Hadoop - Let's start taming this elephant!

_config.yml

This article intends to give some preliminary knowledge about the Hadoop Open Source Framework. By the end of the article you would be able to write a Hadoop Map Reduce job on a virtual machine. I will cover only the basics of Hadoop so don’t bother reading if you already know them.

I first heard the word Hadoop some time back in college but could not find any suitable online courses at that time that could help me to get started with it. Then after joining a software company I kept on hearing about this framework more and more like it was something very basic that every software engineer must know. Whenever someone in my company discussed about it I would just nod my head in agreement just to not look silly among my colleagues. My wait got over when I heard that Cloudera was offering a Hadoop Beginner Course at Udacity. If you are interested in doing the course go ahead with it. Most of my article will cover the knowledge I took away from this course.

To understand Hadoop we need to first understand some basic terms and abstractions on which Hadoop Framework is based.

Big Data

Its difficult to define Big Data as it is a very subjective term.A reasonable definition of Big Data can be the data that is difficult to process on a single machine. For example the sales data of one store for different items may not be considered as Big Data but the sales data for all the branches of the store across the country will be considered as Big Data.

The problems with Big Data is not only the size . There are three V’s associated with Big Data that makes it difficult to process on a single machine.

  1. Volume : The size of the data being generated.
  2. Velocity : The rate at which the data is being generated
  3. Variety : the different sources and formats in which the data is coming

_config.yml

Map Reduce

Map Reduce is a really powerful programming model that was built by some smart guys at Google. It helps to process really large sets of data on a cluster using a parallel distributed algorithm.

Lets start learning map reduce by means of an example. Suppose I have a very large collection of documents consisting of words. I want to know how many times a particular word appear in the collection .One possible algorithm can be to create a HashMap using the Word as Keys and Count as Values and increment the count as we get different words. But as the dataset is very large it is not possible to compute this on a single machine.

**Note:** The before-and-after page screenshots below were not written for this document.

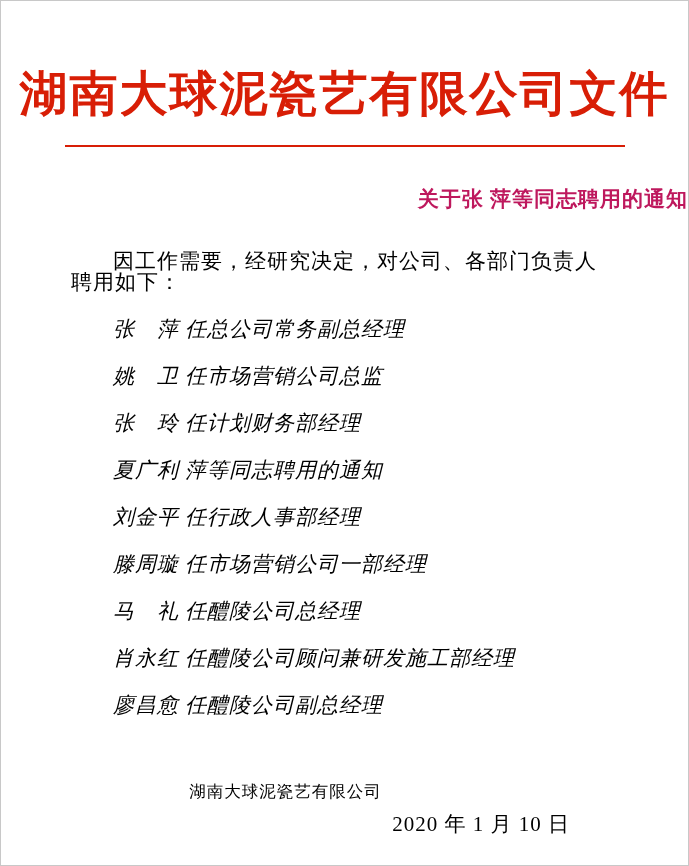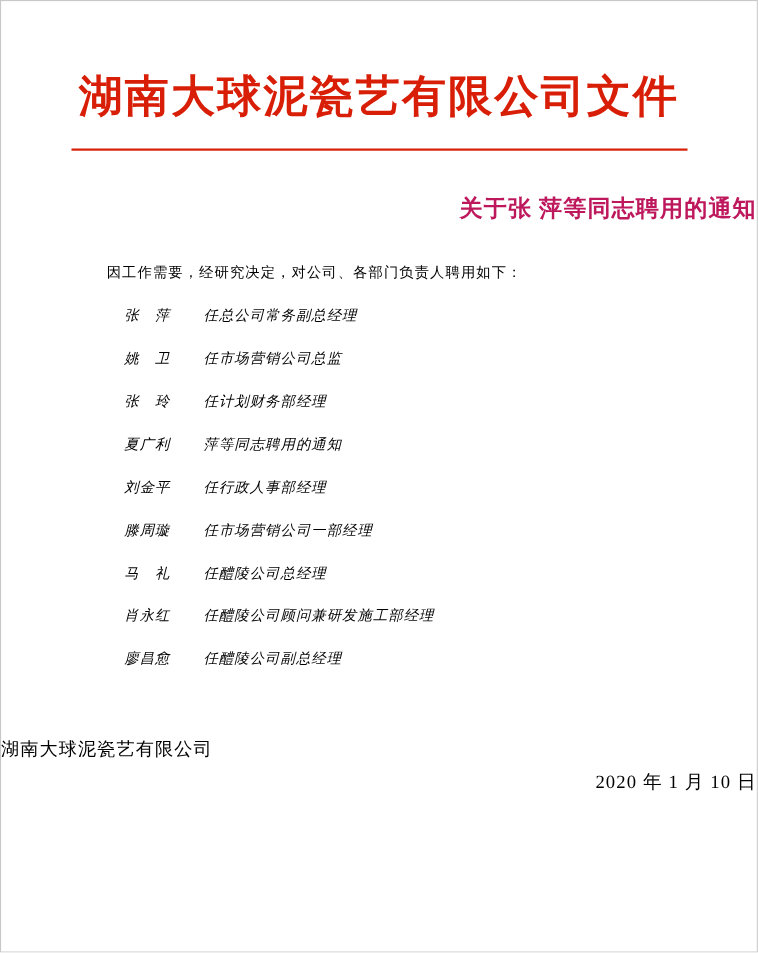"湖南大球泥瓷艺有限公司文件" .doc-title { font-size: 40px -> 48px }
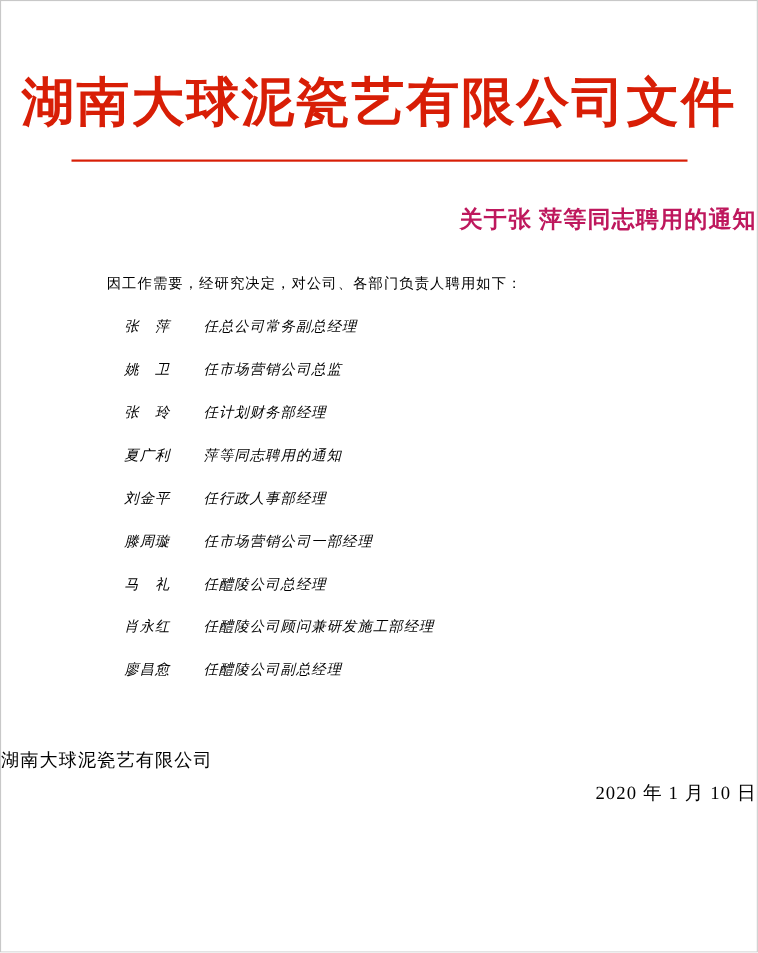"因工作需要，经研究决定，对公司、各部门负责人聘用如下：" .body-wrap { font-size: 13px -> 21px }
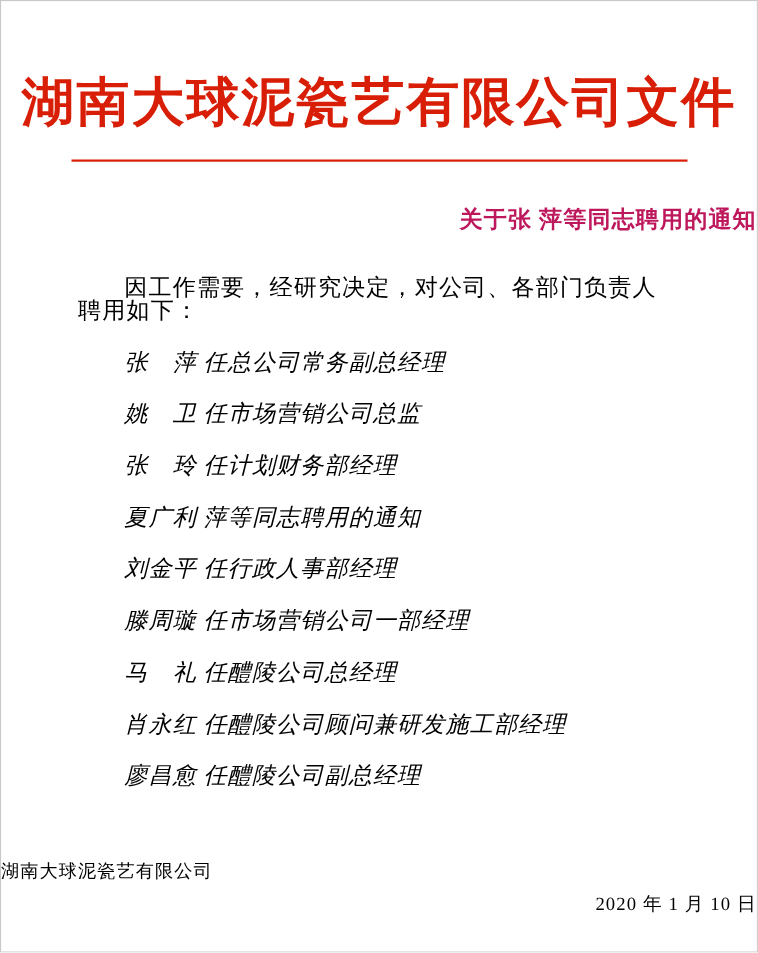"湖南大球泥瓷艺有限公司" .signature { text-align: left -> center }
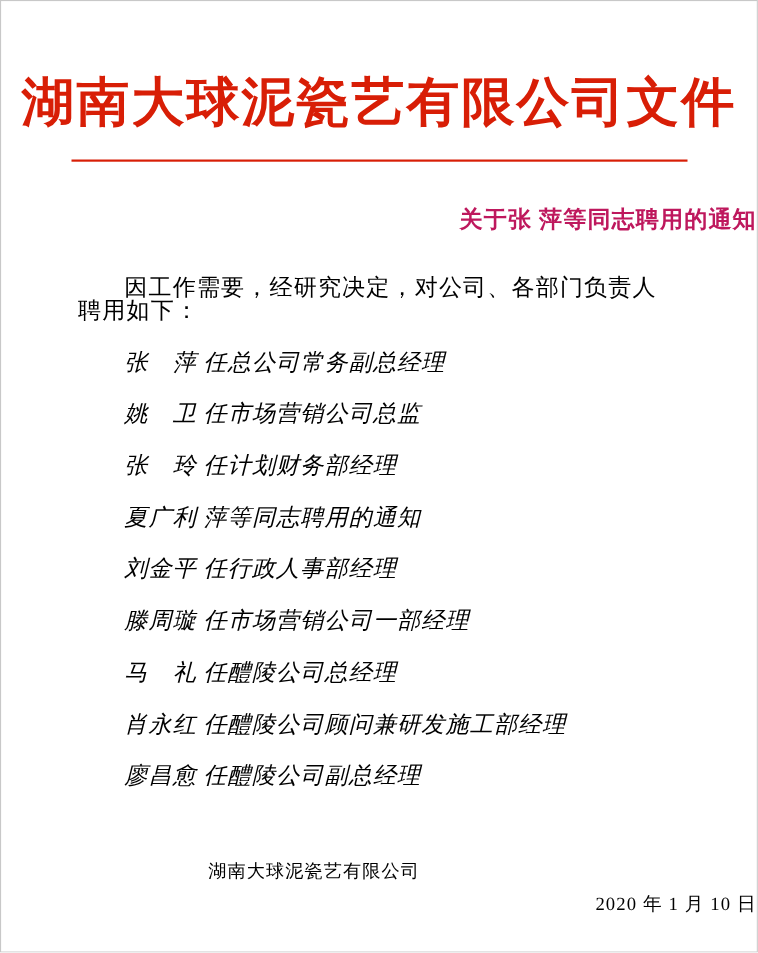"2020 年 1 月 10" .sig-date { font-size: 17px -> 21px; padding-right: none -> 118px }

Map Reduce model splits this collection to smaller chunks and distributes these chunks to different machines on the cluster. The user of this model expresses the computation as two functions.

Map Function : The map function takes an input and produces a set of intermediate key value pairs. In our example the map function will take as input the document name and its contents , will read through the contents and then emit an Intermediate Key Value pair in our case it will be (word,1).The pseudo code for the map function is shown below.

def map(documentName, documentContent)
    for word in documentContent :
        EmitIntermediate(word, 1)

Reduce Function : The reduce function accepts an Intermediate key and a set of values for that key. It merges together these values to form a smaller set of values. The intermediate values are supplied to user’s reduce function via an iterator. In our example the reduce function will sum all the counts emitted for a particular word. The pseudo code is shown below.

def reduce(key,values) 
      # key : a word
      # values : a list of counts
      result = 0
      for v in values:
             result += v
      Emit(result)

Thus map reduce converts each task to a group of map reduce functions and each map and reduce task can be performed by different machines . The results can be merged back to produce the required output.

Hadoop

As we have learnt about some basics now it is time to talk about Hadoop.Hadoop is an open-source framework for storage and large-scale processing of datasets on community Hardware. It was developed by Doug Cutting in 2005 who was working for Yahoo at that time. He named it after his son’s toy elephant.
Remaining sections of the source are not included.